GG274 Homework 9: Bootstrap Confidence Intervals#
Logistics#
Due date: The homework is due 23:59 on Monday, March 18.
You will submit your work on MarkUs. To submit your work:
Download this file (
Homework_9.ipynb
) from JupyterHub. (See our JupyterHub Guide for detailed instructions.)Submit this file to MarkUs under the hw9 assignment. (See our MarkUs Guide for detailed instructions.) All homeworks will take place in a Jupyter notebook (like this one). When you are done, you will download this notebook and submit it to MarkUs.
Introduction#
In this homework you will construct a bootstrap confidence interval around a sample mean of time spent driving, for those people in the survey who reported more than 0 minutes of driving.
import pandas as pd
import matplotlib.pyplot as plt
import numpy as np
import seaborn as sns
durl313 Duration - Travel - Car - Driver
VALUE LABEL
0 No time spent doing this activity
9996 Valid skip
9997 Don't know
9998 Refusal
9999 Not stated
Data type: numeric
Missing-data codes: 9996-9999
Record/columns: 1/362-364
Step 1 - Read the time use survey data into a pandas
DataFrame
#
a) The data is stored in gss_tu2016_main_file.csv
.
Use the pandas
function read_csv
to read the data into a pandas
DataFrame
named time_use_df
.
# Write your code below
b) Use time_use_df
to create a another DataFrame
called drive_time_df
that has two columns: 'CASEID', 'durl313'
(in that order).
# Write your code below
c) Rename the column names of drive_time_df
using the following table.
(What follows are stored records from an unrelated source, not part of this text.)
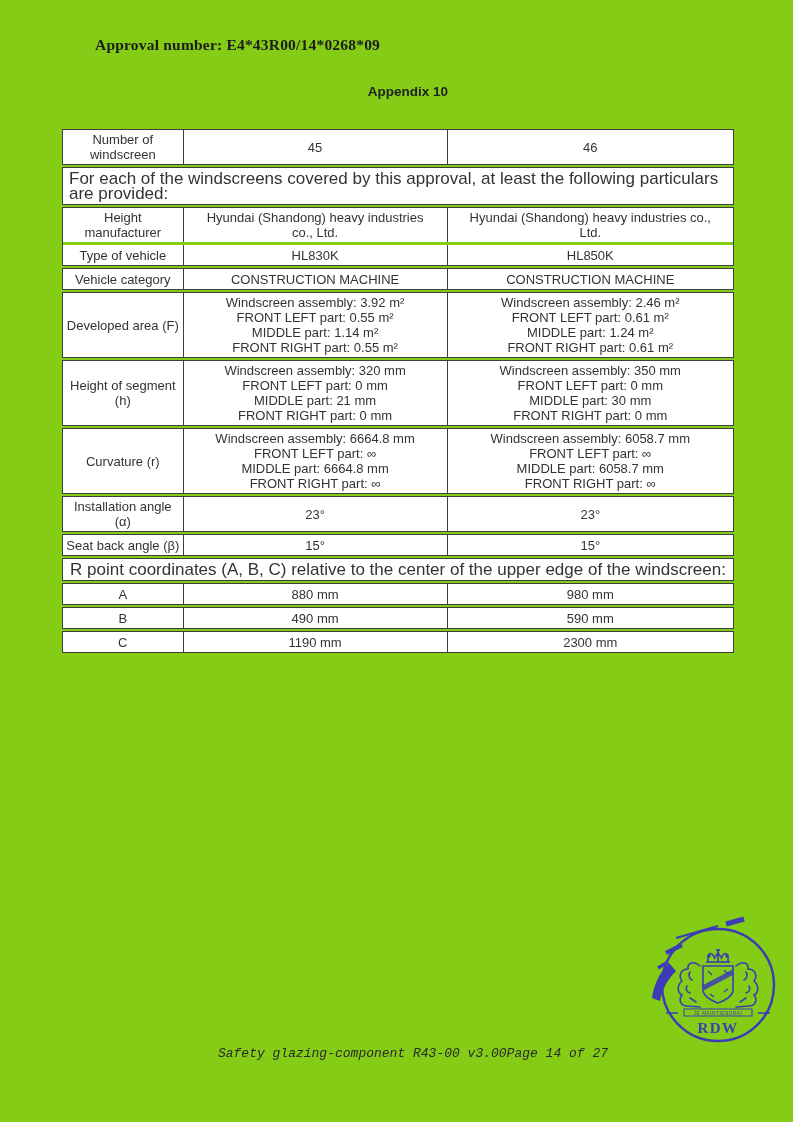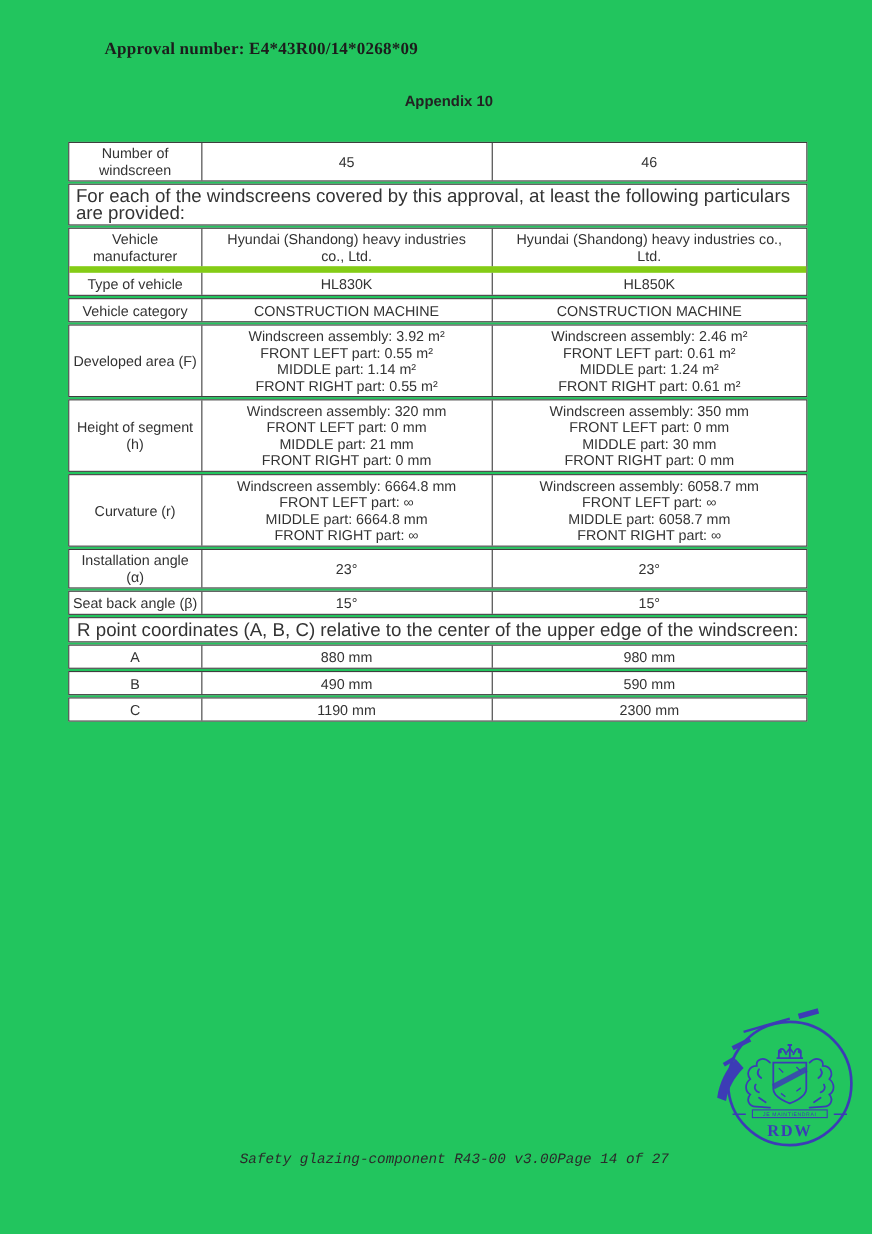--- a/index.html
+++ b/index.html
@@ -1,20 +1,20 @@
 <!DOCTYPE html>
 <html><head>
 <meta charset="utf-8">
 <style>
   * { box-sizing: border-box; margin: 0; padding: 0; }
   html,body { background:#ffffff; }
   .page {
     position: relative;
     width: 793px; height: 1122px;
-    background: #22c55e;
+    background: #84cc16;
     overflow: hidden;
     font-family: "Liberation Sans", "DejaVu Sans", sans-serif;
     color: #2e2e2e;
   }
   .approval {
     position: absolute; left: 95px; top: 36px;
     font-family: "Liberation Serif", "DejaVu Serif", serif;
     font-weight: bold; font-size: 15.5px; color: #1c1c1c;
     letter-spacing: 0.2px;
   }
@@ -22,21 +22,21 @@
     position: absolute; left: 72px; top: 84px; width: 672px;
     text-align: center; color: #222;
   }
   .headings .h1 { font-weight: bold; font-size: 13.5px; margin-bottom: 9px; }
   .headings .h2 { font-weight: bold; font-size: 13.5px; }
   .headings sup { font-size: 9px; }
 
   .wtable { position: absolute; left: 62px; top: 129px; width: 672px; }
   .section { border: 1px solid #3e3e3e; margin-bottom: 2px; background:#fff; }
   .row { display: flex; align-items: stretch; }
-  .row-sep { border-top: 6px solid #84cc16; }
+  .row-sep { border-top: 3px solid #84cc16; }
   .cell {
     display: flex; align-items: center; justify-content: center;
     text-align: center; white-space: pre-line;
     font-size: 13px; line-height: 15px; color: #333;
     padding: 2px 3px; min-height: 20px;
   }
   .c-label { width: 18%;  border-right: 1px solid #3e3e3e; }
   .c-val1  { width: 39.4%; border-right: 1px solid #3e3e3e; }
   .c-val2  { width: 42.6%; }
   .span-cell {
@@ -74,21 +74,21 @@
 windscreen</div>
           <div class="cell c-val1">45</div>
           <div class="cell c-val2">46</div>
         </div>
       </div>
       <div class="section">
         <div class="span-cell t-left">For each of the windscreens covered by this approval, at least the following particulars are provided:</div>
       </div>
       <div class="section">
         <div class="row">
-          <div class="cell c-label">Vehicle
+          <div class="cell c-label">Height
 manufacturer</div>
           <div class="cell c-val1">Hyundai (Shandong) heavy industries
 co., Ltd.</div>
           <div class="cell c-val2">Hyundai (Shandong) heavy industries co.,
 Ltd.</div>
         </div>
         <div class="row row-sep">
           <div class="cell c-label">Type of vehicle</div>
           <div class="cell c-val1">HL830K</div>
           <div class="cell c-val2">HL850K</div>

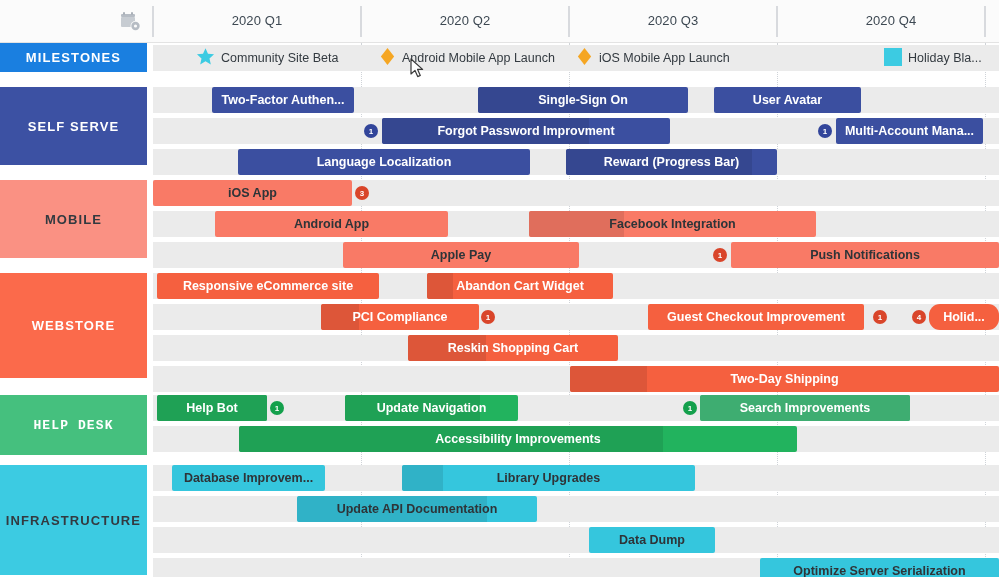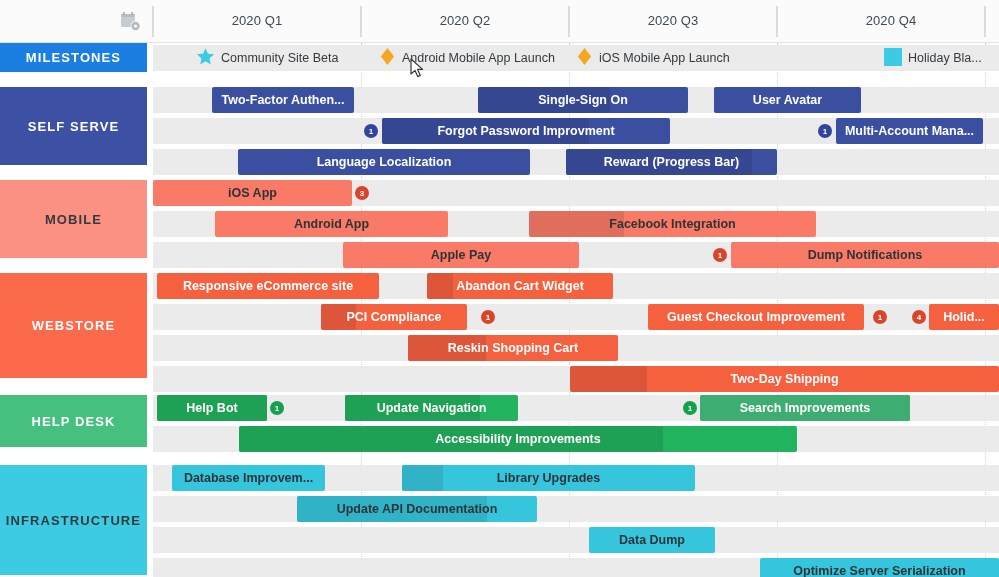--- a/index.html
+++ b/index.html
@@ -211,45 +211,45 @@
       </div>
       <div class="bar" style="left: 529px; width: 287px; top: 211px; background: rgb(249, 122, 102);">
         <div class="bar-fill" style="width: 33%; background: rgb(224, 110, 92);"></div>
         <span class="bar-text" style="color: rgb(46, 52, 56);">Facebook Integration</span>
       </div>
       <div class="row-track" style="top: 242px;"></div>
       <div class="bar" style="left: 343px; width: 236px; top: 242px; background: rgb(249, 122, 102);">
         <span class="bar-text" style="color: rgb(46, 52, 56);">Apple Pay</span>
       </div>
       <div class="bar" style="left: 731px; width: 268px; top: 242px; background: rgb(249, 122, 102);">
-        <span class="bar-text" style="color: rgb(46, 52, 56);">Dump Notifications</span>
+        <span class="bar-text" style="color: rgb(46, 52, 56);">Push Notifications</span>
       </div>
       <div class="badge" style="left: 713px; top: 248px; background: rgb(217, 69, 42);">
         <span>1</span>
       </div>
       <div class="lane-label" style="top: 273px; height: 105px; background: rgb(251, 106, 75); color: rgb(255, 255, 255);">
         <span>WEBSTORE</span>
       </div>
       <div class="row-track" style="top: 273px;"></div>
       <div class="bar" style="left: 157px; width: 222px; top: 273px; background: rgb(245, 96, 63);">
         <span class="bar-text">Responsive eCommerce site</span>
       </div>
       <div class="bar" style="left: 427px; width: 186px; top: 273px; background: rgb(245, 96, 63);">
         <div class="bar-fill" style="width: 14%; background: rgb(221, 86, 57);"></div>
         <span class="bar-text">Abandon Cart Widget</span>
       </div>
       <div class="row-track" style="top: 304px;"></div>
-      <div class="bar" style="left: 321px; width: 146px; top: 304px; background: rgb(245, 96, 63);">
+      <div class="bar" style="left: 321px; width: 158px; top: 304px; background: rgb(245, 96, 63);">
         <div class="bar-fill" style="width: 24%; background: rgb(221, 86, 57);"></div>
         <span class="bar-text">PCI Compliance</span>
       </div>
       <div class="bar" style="left: 648px; width: 216px; top: 304px; background: rgb(245, 96, 63);">
         <span class="bar-text">Guest Checkout Improvement</span>
       </div>
-      <div class="bar" style="left: 929px; width: 70px; top: 304px; background: rgb(245, 96, 63);">
+      <div class="bar" style="left: 929px; width: 70px; top: 304px; background: rgb(245, 96, 63); border-radius: 11px;">
         <span class="bar-text">Holid...</span>
       </div>
       <div class="badge" style="left: 481px; top: 310px; background: rgb(217, 69, 42);">
         <span>1</span>
       </div>
       <div class="badge" style="left: 873px; top: 310px; background: rgb(217, 69, 42);">
         <span>1</span>
       </div>
       <div class="badge" style="left: 912px; top: 310px; background: rgb(217, 69, 42);">
         <span>4</span>
@@ -257,21 +257,21 @@
       <div class="row-track" style="top: 335px;"></div>
       <div class="bar" style="left: 408px; width: 210px; top: 335px; background: rgb(245, 96, 63);">
         <div class="bar-fill" style="width: 37%; background: rgb(221, 86, 57);"></div>
         <span class="bar-text">Reskin Shopping Cart</span>
       </div>
       <div class="row-track" style="top: 366px;"></div>
       <div class="bar" style="left: 570px; width: 429px; top: 366px; background: rgb(245, 96, 63);">
         <div class="bar-fill" style="width: 18%; background: rgb(221, 86, 57);"></div>
         <span class="bar-text">Two-Day Shipping</span>
       </div>
-      <div class="lane-label" style="top: 395px; height: 52px; background: rgb(69, 192, 126); color: rgb(255, 255, 255);">
+      <div class="lane-label" style="top: 395px; height: 60px; background: rgb(69, 192, 126); color: rgb(255, 255, 255); font-family: Liberation Mono, monospace;">
         <span>HELP DESK</span>
       </div>
       <div class="row-track" style="top: 395px;"></div>
       <div class="bar" style="left: 157px; width: 110px; top: 395px; background: rgb(34, 179, 94);">
         <div class="bar-fill" style="width: 100%; background: rgb(31, 161, 85);"></div>
         <span class="bar-text">Help Bot</span>
       </div>
       <div class="bar" style="left: 331px; width: 173px; top: 395px; background: rgb(34, 179, 94); margin-left: 14px;">
         <div class="bar-fill" style="width: 78%; background: rgb(31, 161, 85);"></div>
         <span class="bar-text">Update Navigation</span>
The DataFrame
with the new column names should be called drive_time_df
(i.e., don’t change the name of the DataFrame
).
Original column name |
New column name |
---|---|
CASEID |
ID |
durl313 |
drv_time |
# Write your code below
Step 2 - Select only those participants who drove and create new pandas
DataFrame
.#
a) In this step you will select only those survey participants who drove (i.e., their drv_time value is greater than 0 and not 9996, 9997, 9998, or 9999.
First, create a pandas
Series
called driver
where a value is True
if the person drove and False
if they did not.
# Write your code below
b) Create a new DataFrame
subset_drive_time_df
by selecting the rows in drive_time_df
where the person drove.
# Write your code below
Step 3 - Calculate the mean of how much time drivers spent driving#
In this step you will compute the mean of how much time drivers spent driving and store it in a variable called drive_time_avg
.
# Write your code below
Step 4 - Create a function that generates a bootstrap sample from subset_drive_time_df
#
In the below cell, create a function called one_bs_mean
that calculates a bootstrap sample mean called dt_bsmean_sample
from subset_drive_time_df
.
# Write your code below
# test your function
one_bs_mean()
Step 5 - Compute a distribution of bootstrap sample means#
a) Create an empty list called bootstrap_means
and then a loop that populates this list with 10,000 bootstrap sample means (generated from calling your one_bs_mean
function).
# This code sets a random seed so the code below generates the same results
# Don't change this!
np.random.seed(901)
# Write your code below
b) Plot bootstrap_means
as a histogram using a color
argument of cyan
and edgecolor
of red
. Save the histogram to bootstrap_means_histogram
.
# Write your code below
Step 6 - Report the 95% confidence interval of the sample mean of how much time drivers spend driving#
a) Compute the 2.5th percentile from the distribution bootstrap_means
using the np.percentile()
. Save the percentile to bootstrap_means_2p5_percentile
.
# Write your code below
# test your code
bootstrap_means_2p5_percentile
b) Compute the 97.5th percentile from the distribution bootstrap_means
using the np.percentile()
. Save the percentile to bootstrap_means_97p5_percentile
.
# Write your code below
# test your code
bootstrap_means_97p5_percentile
c) Complete the following sentence reporting the 95% bootstrap confidence interval, rounded to two decimal points.
Answer: A 95% bootstrap confidence interval for the sample mean of driving time for drivers is __ to __ minutes.